Filler Sultanı, karıncalar üzerindeki baskısından ve onları asimile etmeye çalışmaktan asla vazgeçmez. Oysa uzak dağların arasında Kırmızı Sakallı Topal Karınca ve onun gibi olan kırmızı sakallı karıncalar hem çalışıp hem kitaplar okuyup hem de bu fil zulmünden nasıl kurtulacaklarını düşünürler. Kurtarıcı; düşünen, sorgulayan, araştıran, kitap okuyanlar arasından çıkacaktır.

… Artık öyle eskisi gibi uydurma, öykünme değil, her karınca şimdi kendini küçücük bir fil sayıyor, fil olmanın gururuyla mest, ama karınca kadar fil, filliği, fil olmanın onurunu yüreğinin en derinliğinde duyarak sultanları için, ulu erişilmez yaratıklar olan filler, gökte bile uçan hüdhüdler için karınca gibi fil olaraktan durmadan çalışıyorlardı. Artık onlar ne karıncaydılar ne fildiler, kendilerini filistana adamış birer makinaydılar.

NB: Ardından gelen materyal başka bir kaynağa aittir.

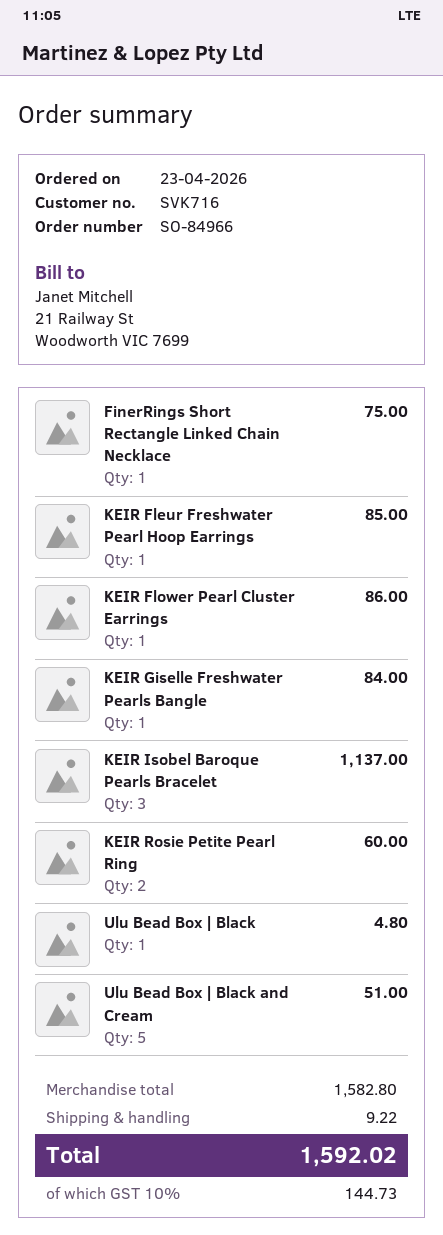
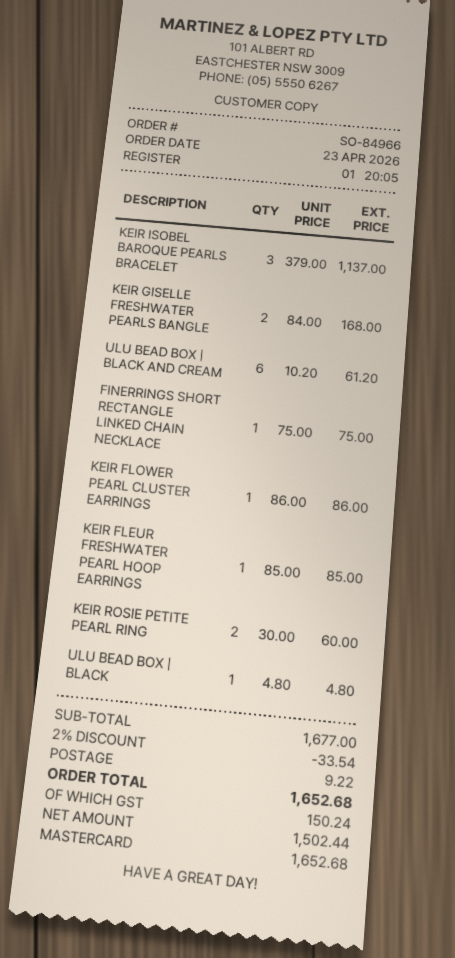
KEIR Giselle Freshwater Pearls Bangle: 1 for 84.00 -> 2 for 168.00
Ulu Bead Box | Black and Cream: 5 for 51.00 -> 6 for 61.20
subtotal: 1582.80 -> 1677.00
discount: none -> 2% = 33.54
tax: 144.73 -> 150.24
total: 1592.02 -> 1652.68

Karıncalar kendilerini öyle çok fil olduklarına inandırdılar ki onlar gibi ormana doluşup kıç kaşımaya başlarlar. Bu karıncalar için bir tür sarhoş olma durumu halini alır. Hiçbir şey düşünmezler ve Filler Sultanını dahi dinlemezler. Bir gün dağlardan, denizlerden, topraktan, ormandan bir türkü yayılır. Türkü günlerce sürer. Ve bu türkü tüm karıncalara karınca olduğunu hatırlatır, bütün karıncalar fil gibi davranmaktan vazgeçer. Türkü sadece karıncalar tarafından duyulur fakat hain olan karıncalar duyamaz. Türkü burada bir uyanışın ve aydınlanışın imgesidir. Artık karıncalar bu tutsaklığa bir son vermek isterler. Kırmızı Sakallı Topal Karıncanın önderliğinde yeryüzünün bütün karıncaları birleşip Filler Sultanının ülkesinin altını oyup bu tutsaklığa son verirler.